4 de abril de 2021 • Celebridades, Música • Visualizações: 297

Nascido Agenor de Miranda Araújo Neto, o cantor Cazuza tornou-se um dos grandes nomes do rock nacional e, assim como Renato Russo, da Legião Urbana, também foi vítima de complicações causadas pelo vírus HIV – a Aids. A morte de Cazuza aconteceu aos 32 anos, quando ele já estava em carreira solo após deixar o Barão Vermelho.

A doença influenciou as composições do poeta. Na música ‘Ideologia’, por exemplo, ele diz “meu prazer agora é risco de vida” – em uma clara referência à condição de saúde que ele enfrentava naquele momento. Em meio a suspeitas que levantou na época, ele foi a primeira personalidade brasileira a revelar o diagnóstico da doença.

A MORTE DE CAZUZA: DESCOBERTA DA AIDS

Em julho de 1985, Cazuza foi internado com febre e convulsões – que já eram sinais da doença, até então não identificada. Somente dois anos depois, já aos 29 anos, o cantor de ‘Exagerado’ teve o diagnóstico da infecção pelo HIV confirmado.

Era abril de 1987 e ele estava promovendo o segundo álbum da carreira solo, ‘Só Se For A Dois’, quando recebeu a notícia. Relatos de amigos e familiares dão conta de que ele chorou no ombro do amigo e produtor Ezequiel Neves ao saber do diagnóstico.

Apesar disso, Cazuza não parou os planos: deu continuidade aos shows do novo trabalho e seguiu com sua música.

Com essa mudança na vida do cantor, os temas das músicas mudaram. “Ele mesmo dizia que, depois da descoberta da Aids, parou de olhar para o próprio umbigo e passou a cantar o seu país”, contou a mãe dele, dona Lucinha Araújo, em entrevista à revista ‘Rolling Stone’, em 2015.

FALANDO SOBRE A AIDS

Em uma entrevista para a Marília Gabriela, em 1988, Cazuza foi questionado sobre se teria a doença, mas negou e disse apenas que teve uma suspeita. Visivelmente desconfortável com a pergunta, ele gagueja e hesita ao falar desse tema.

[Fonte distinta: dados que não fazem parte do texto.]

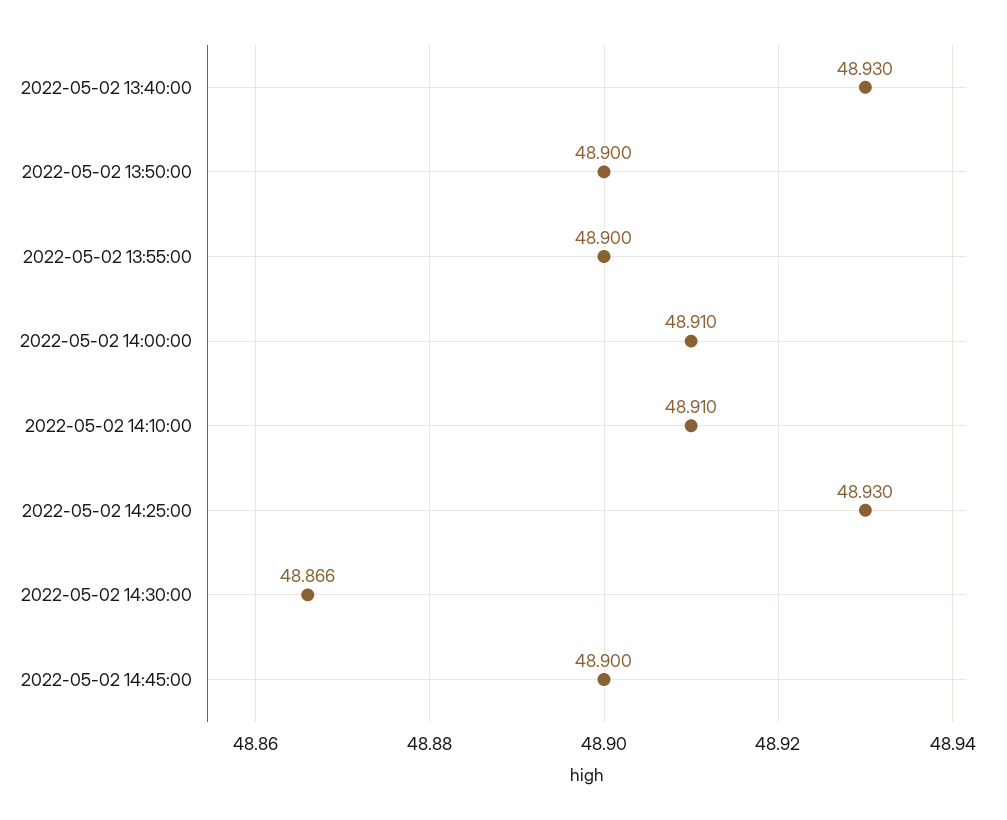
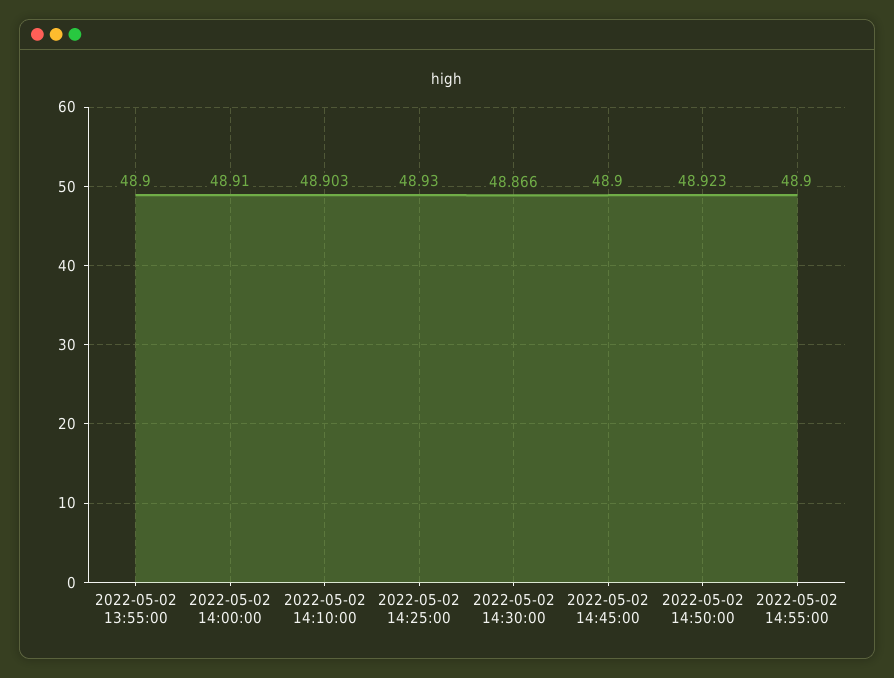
2022-05-02 13:40:00: 48.93 -> none
2022-05-02 13:50:00: 48.9 -> none
2022-05-02 14:10:00: 48.91 -> 48.903
2022-05-02 14:50:00: none -> 48.923
2022-05-02 14:55:00: none -> 48.9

“Não estou aidético, não. Eu tive um problema muito sério, uma coisa de pulmão seríssima e estranhíssima, e realmente achei que eu tivesse com Aids e não tinha coragem de fazer o exame, mas agora está tudo legal”, declarou.

“Essa coisa de Aids, de tudo, eu, às vezes, acho que eu devia participar mais [fazer campanhas de conscientização]”, completou.

Depois, ele explicou que, apesar de aprovar a iniciativa de conscientizar, não iria aceitar dizer que a doença é incurável. “Eu acho que a Aids tem cura, eu acho que a Aids não mata. Se me chamassem [para dizer isso], eu iria dizer ‘não’”, acrescentou.

O cantor só revelou a doença para o público no ano seguinte, em fevereiro de 1989, numa entrevista a Zeca Camargo, no jornal ‘Folha de S. Paulo’ – o que o tornou a primeira personalidade brasileira a expor o HIV na mídia.